[Supplied entries]

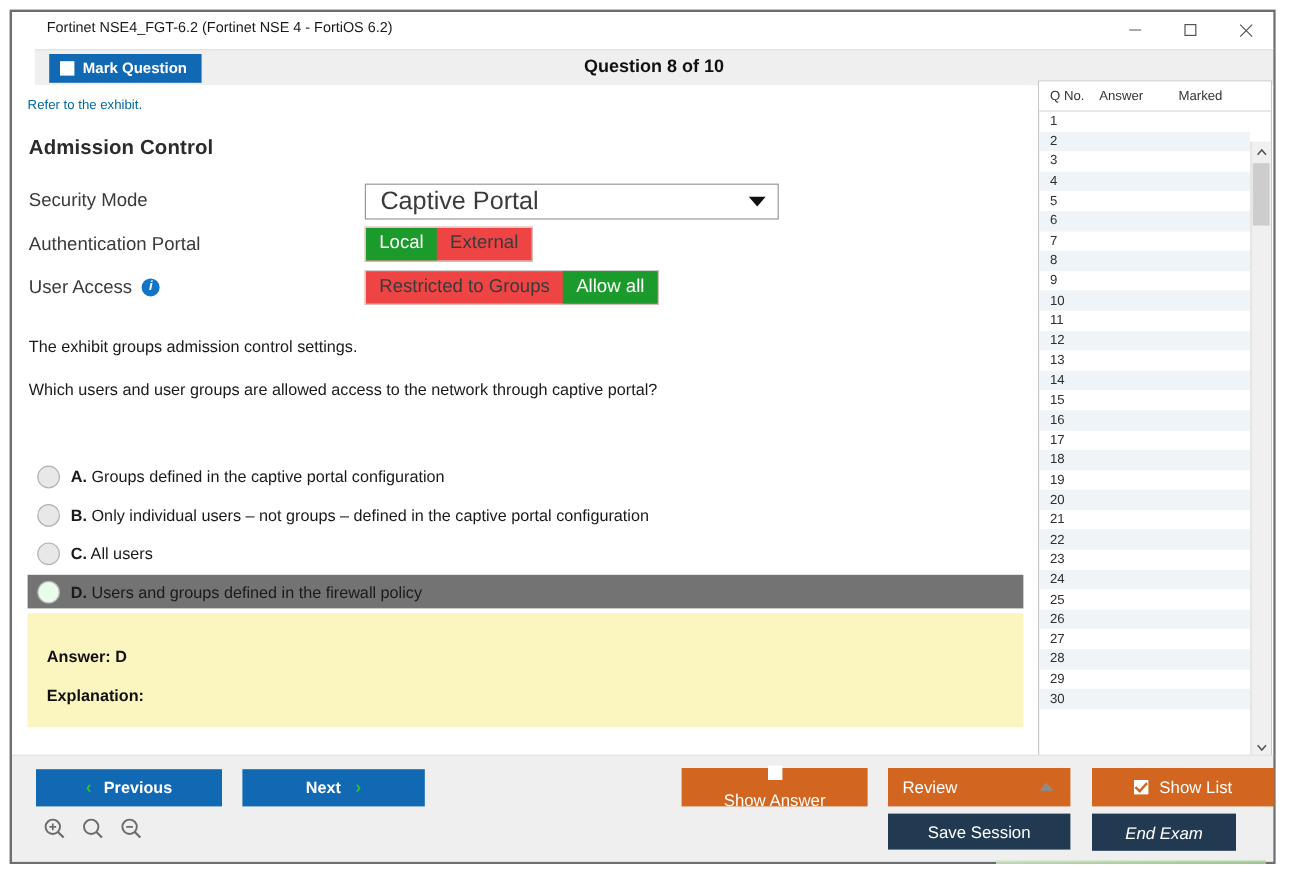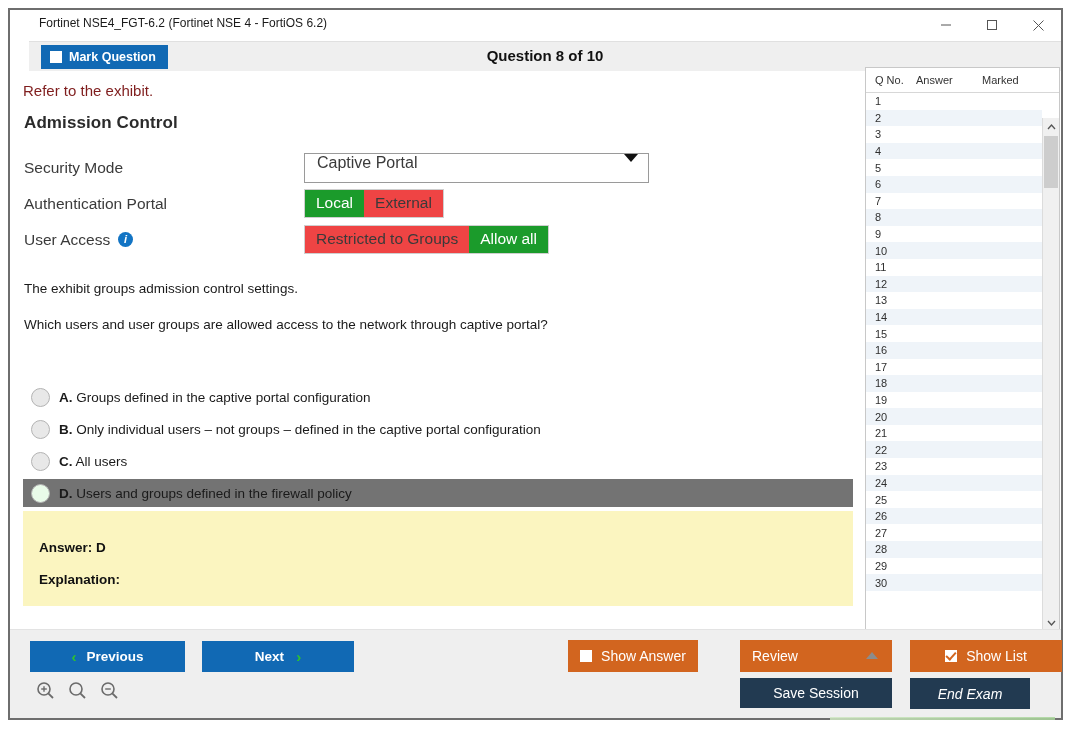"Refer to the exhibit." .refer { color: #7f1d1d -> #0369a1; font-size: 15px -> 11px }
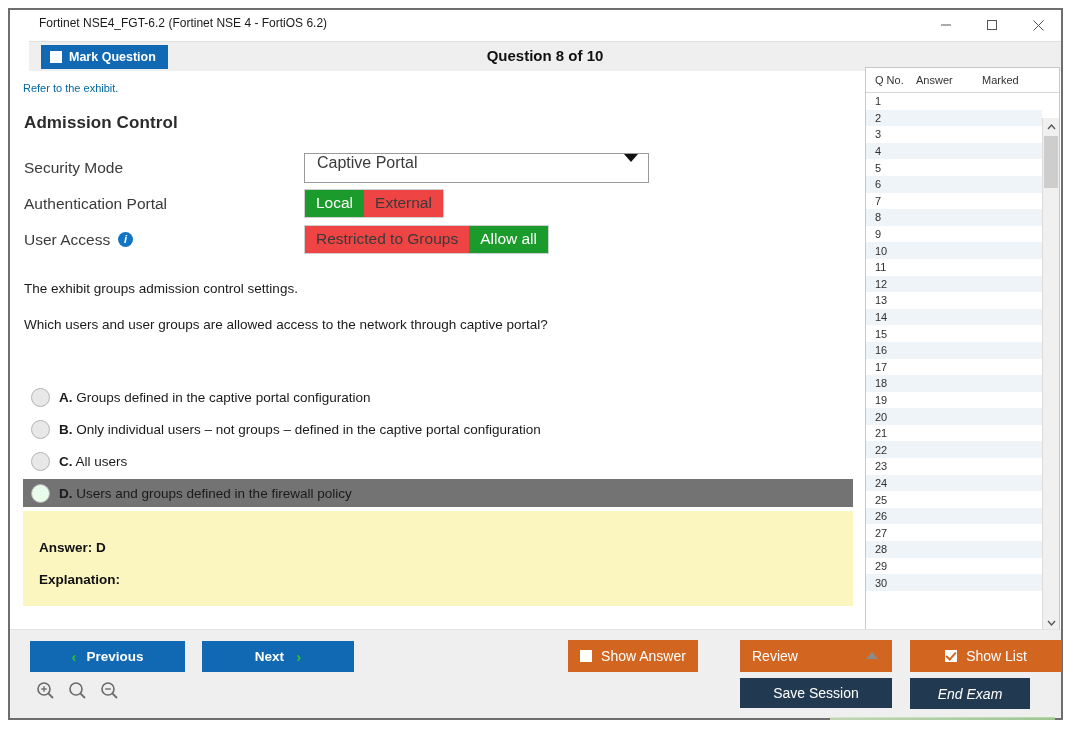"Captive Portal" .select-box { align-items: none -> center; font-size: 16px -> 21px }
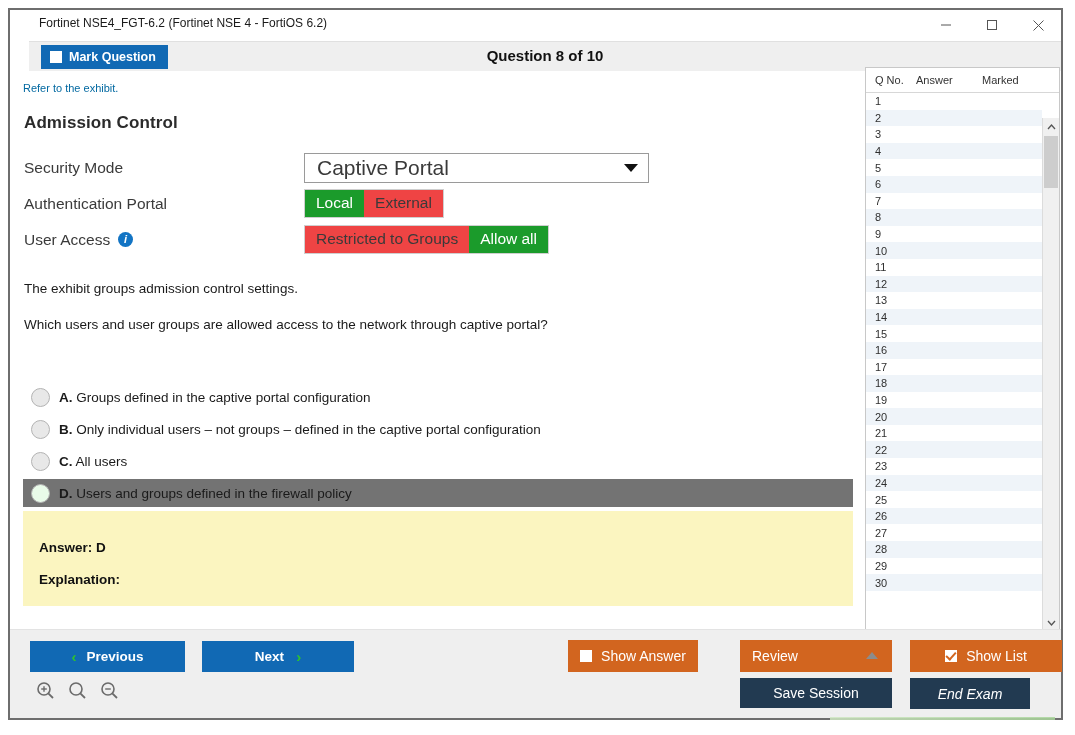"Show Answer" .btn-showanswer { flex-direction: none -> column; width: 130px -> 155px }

[/Supplied entries]
[Supplied entries]

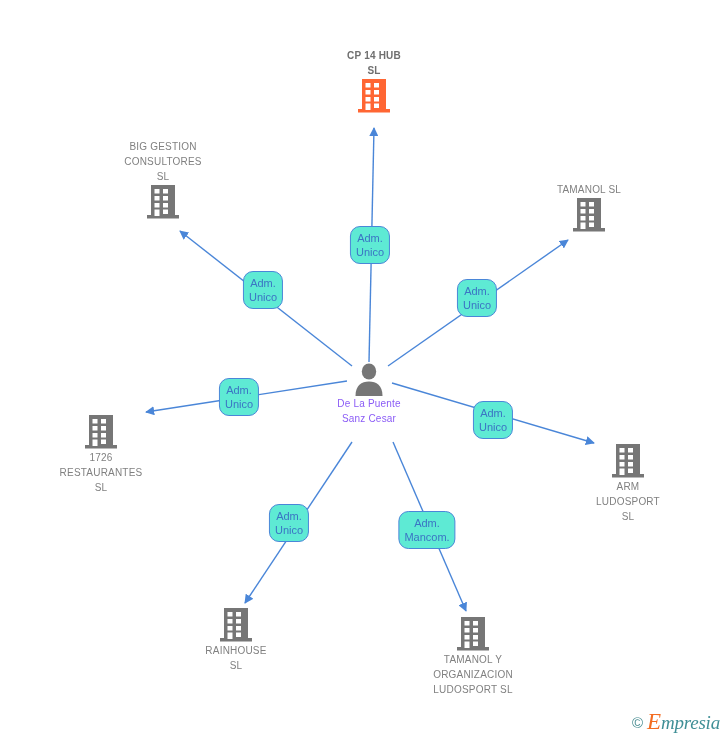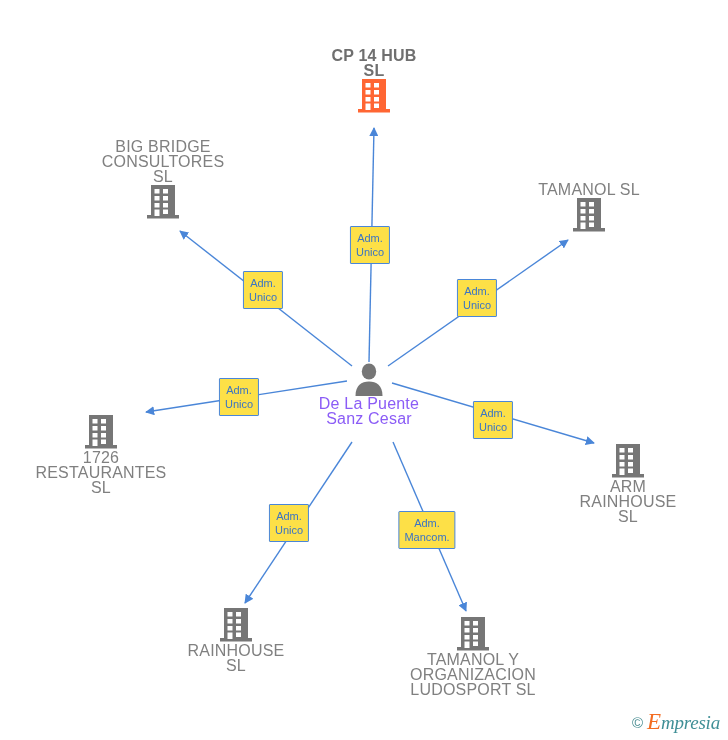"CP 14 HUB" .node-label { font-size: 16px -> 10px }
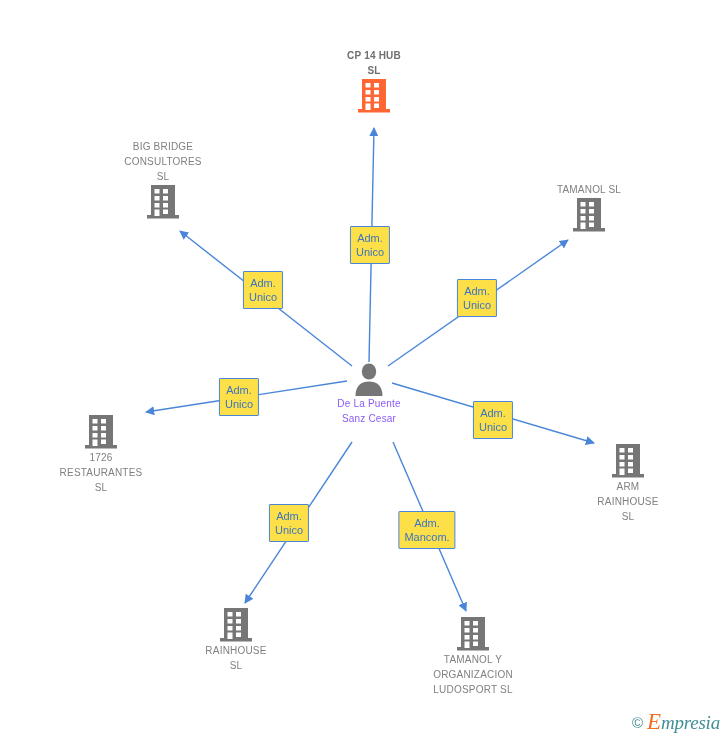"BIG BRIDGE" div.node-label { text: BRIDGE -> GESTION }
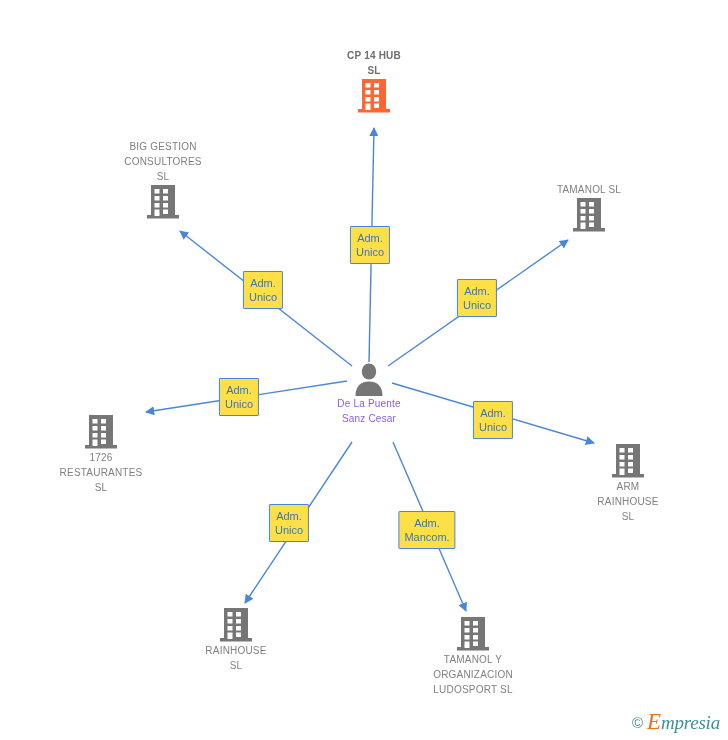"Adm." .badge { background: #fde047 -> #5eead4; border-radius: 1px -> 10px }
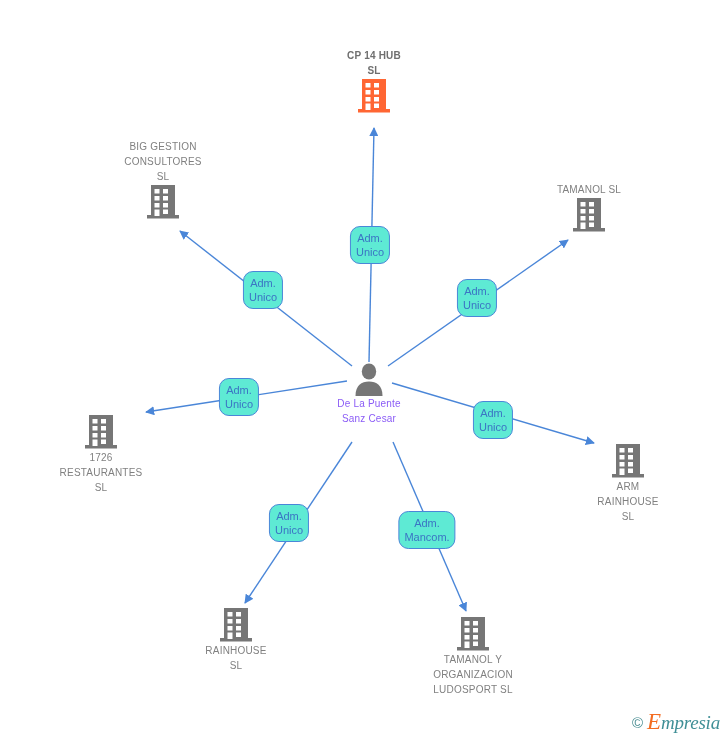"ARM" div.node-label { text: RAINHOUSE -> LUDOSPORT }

[/Supplied entries]

» Task directions:
Write back the stretch of lines above that begins with the line holding "background: #fde047 ->" and ends with the line holding "text: RAINHOUSE ->", both included, exactly as written. Pictures stay out.

» Reply:
"Adm." .badge { background: #fde047 -> #5eead4; border-radius: 1px -> 10px }
"ARM" div.node-label { text: RAINHOUSE -> LUDOSPORT }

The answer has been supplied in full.